TASK TO CARRY OUT – Transcribe, starting at the line with "font-size: 40px ->" and ending at the line with "text: Quis ->", every line of the material below exactly, but leave out the pictures and anything outside that span.

DATA TO PROCESS section start

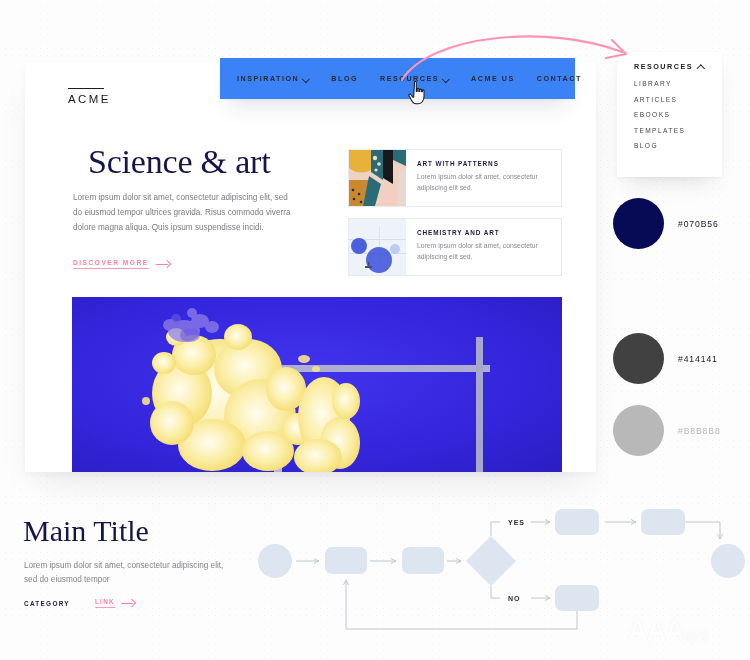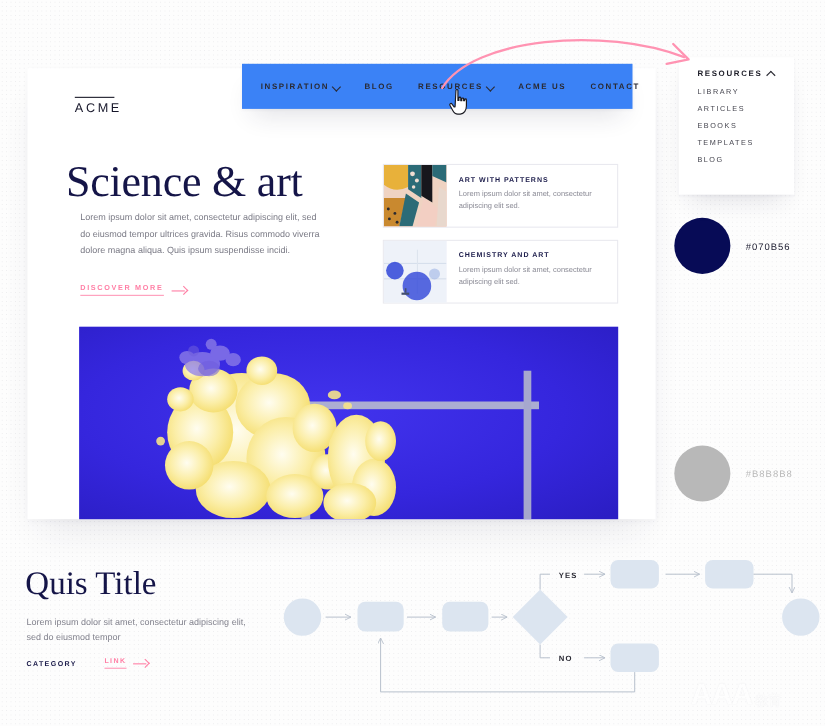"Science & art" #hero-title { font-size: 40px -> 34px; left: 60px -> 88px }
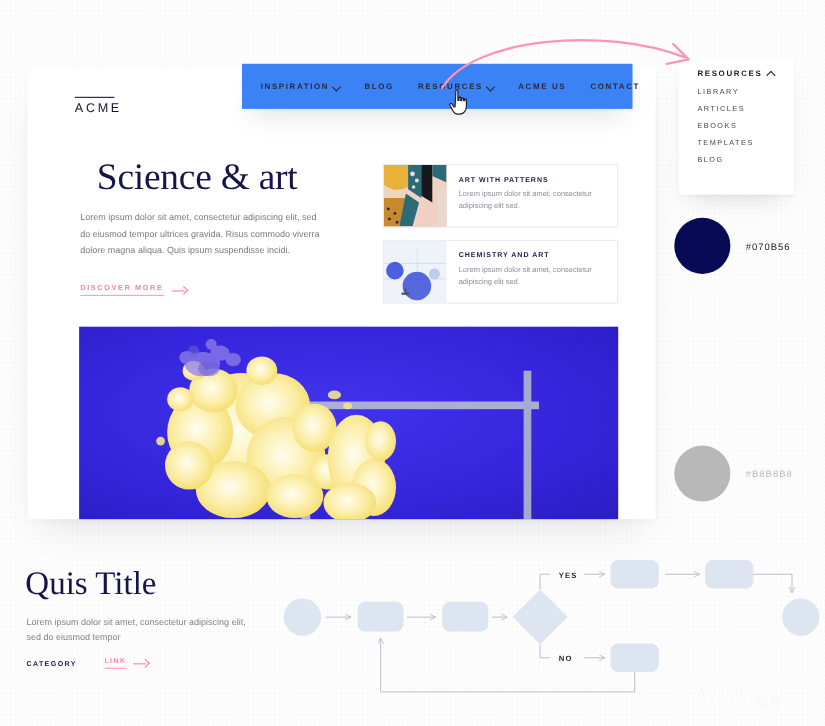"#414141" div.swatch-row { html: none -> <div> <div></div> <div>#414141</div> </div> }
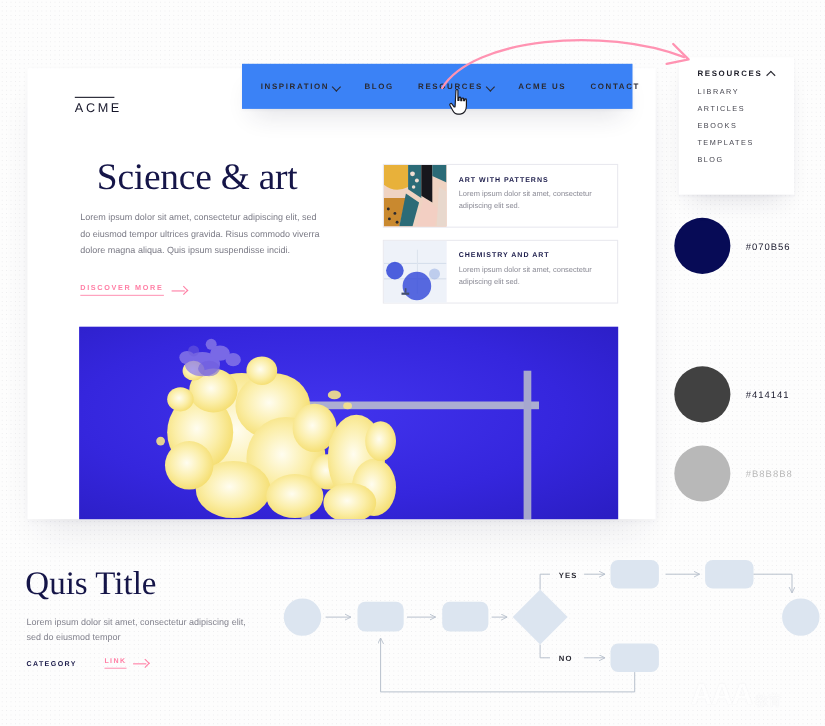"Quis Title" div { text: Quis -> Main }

DATA TO PROCESS section end
DATA TO PROCESS section start

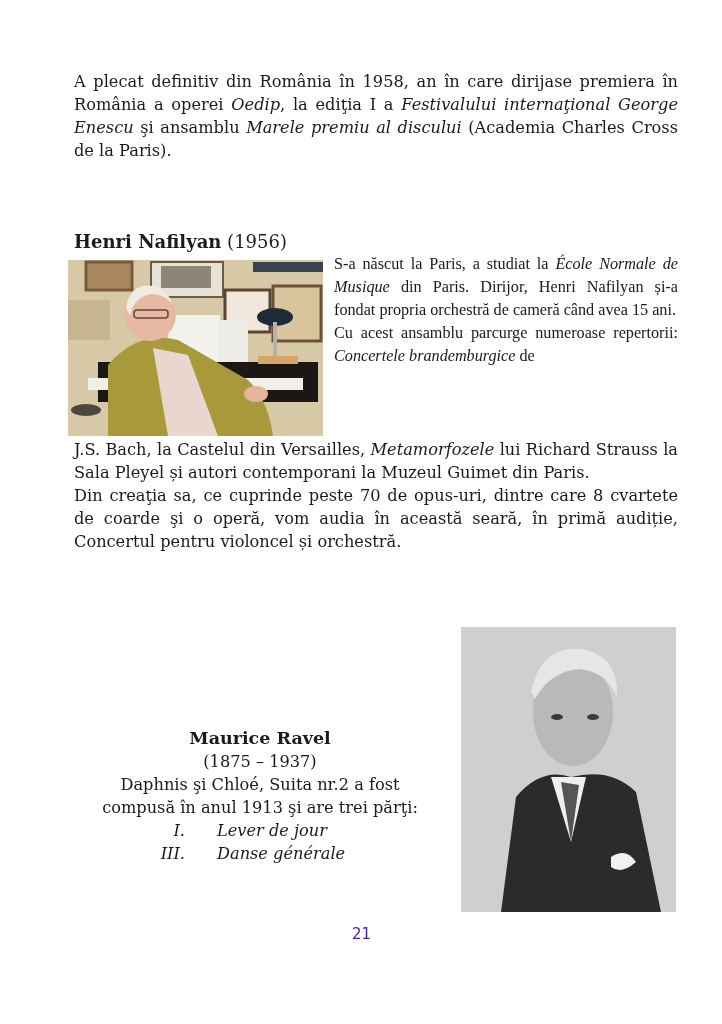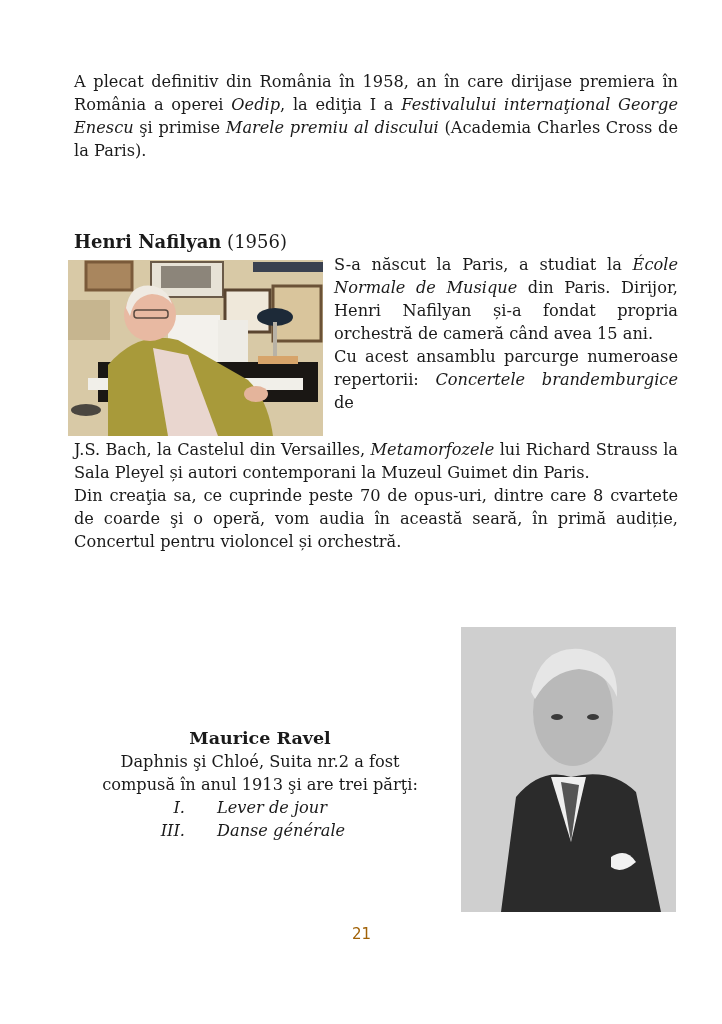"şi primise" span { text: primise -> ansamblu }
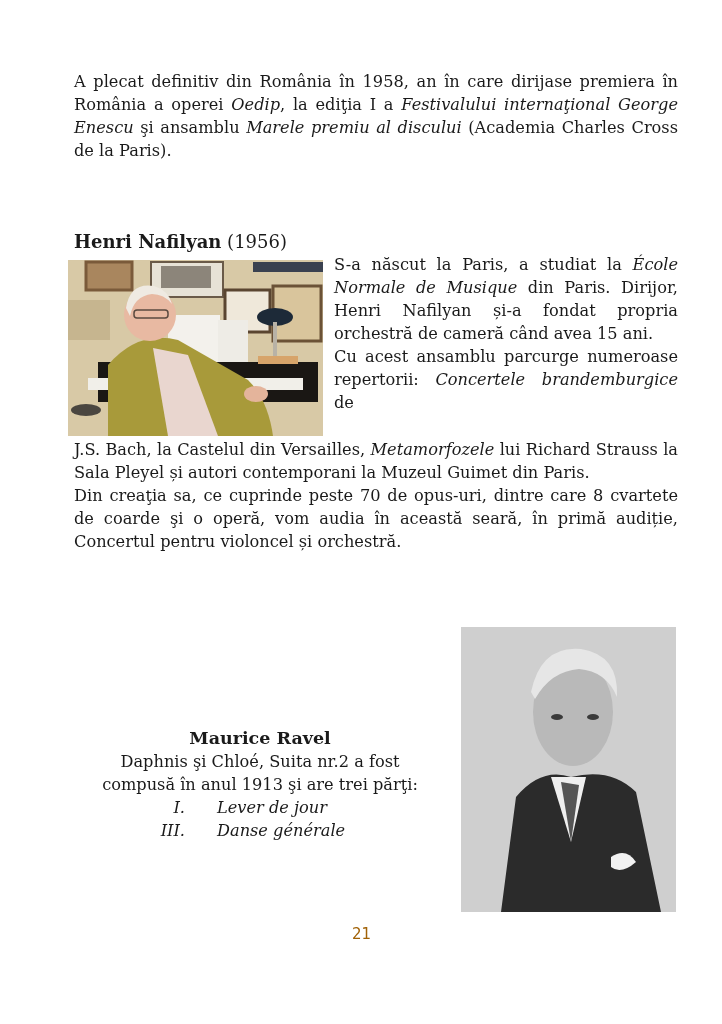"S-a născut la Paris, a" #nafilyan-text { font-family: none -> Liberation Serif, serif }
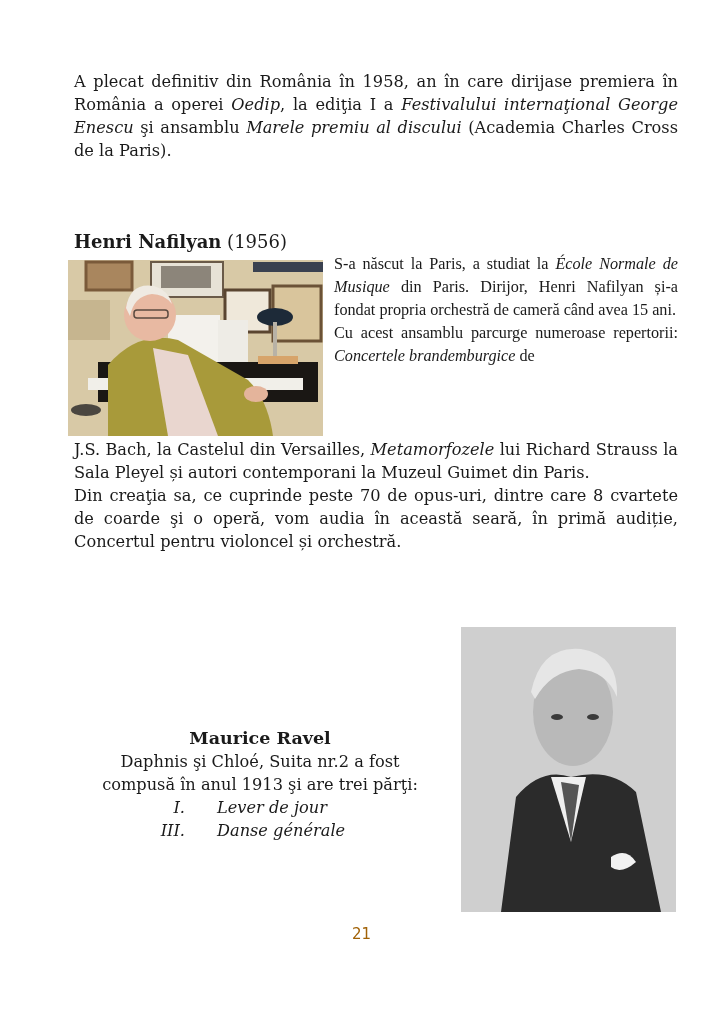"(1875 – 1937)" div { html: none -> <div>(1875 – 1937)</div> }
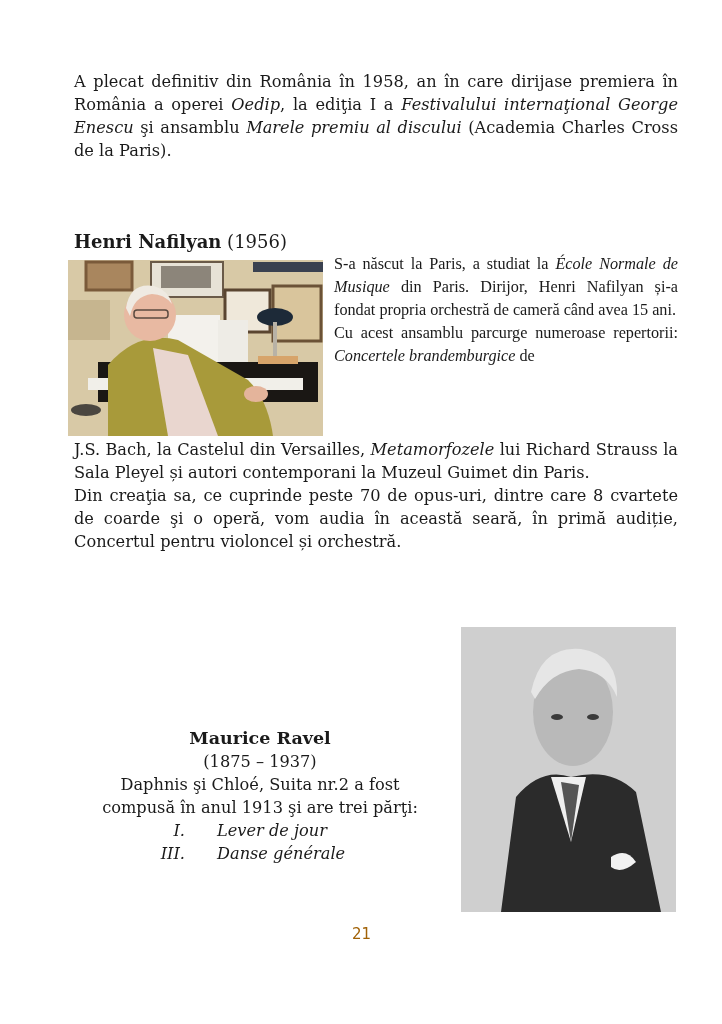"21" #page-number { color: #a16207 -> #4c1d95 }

DATA TO PROCESS section end

SOLVED EXERCISE –
"Science & art" #hero-title { font-size: 40px -> 34px; left: 60px -> 88px }
"#414141" div.swatch-row { html: none -> <div> <div></div> <div>#414141</div> </div> }
"Quis Title" div { text: Quis -> Main }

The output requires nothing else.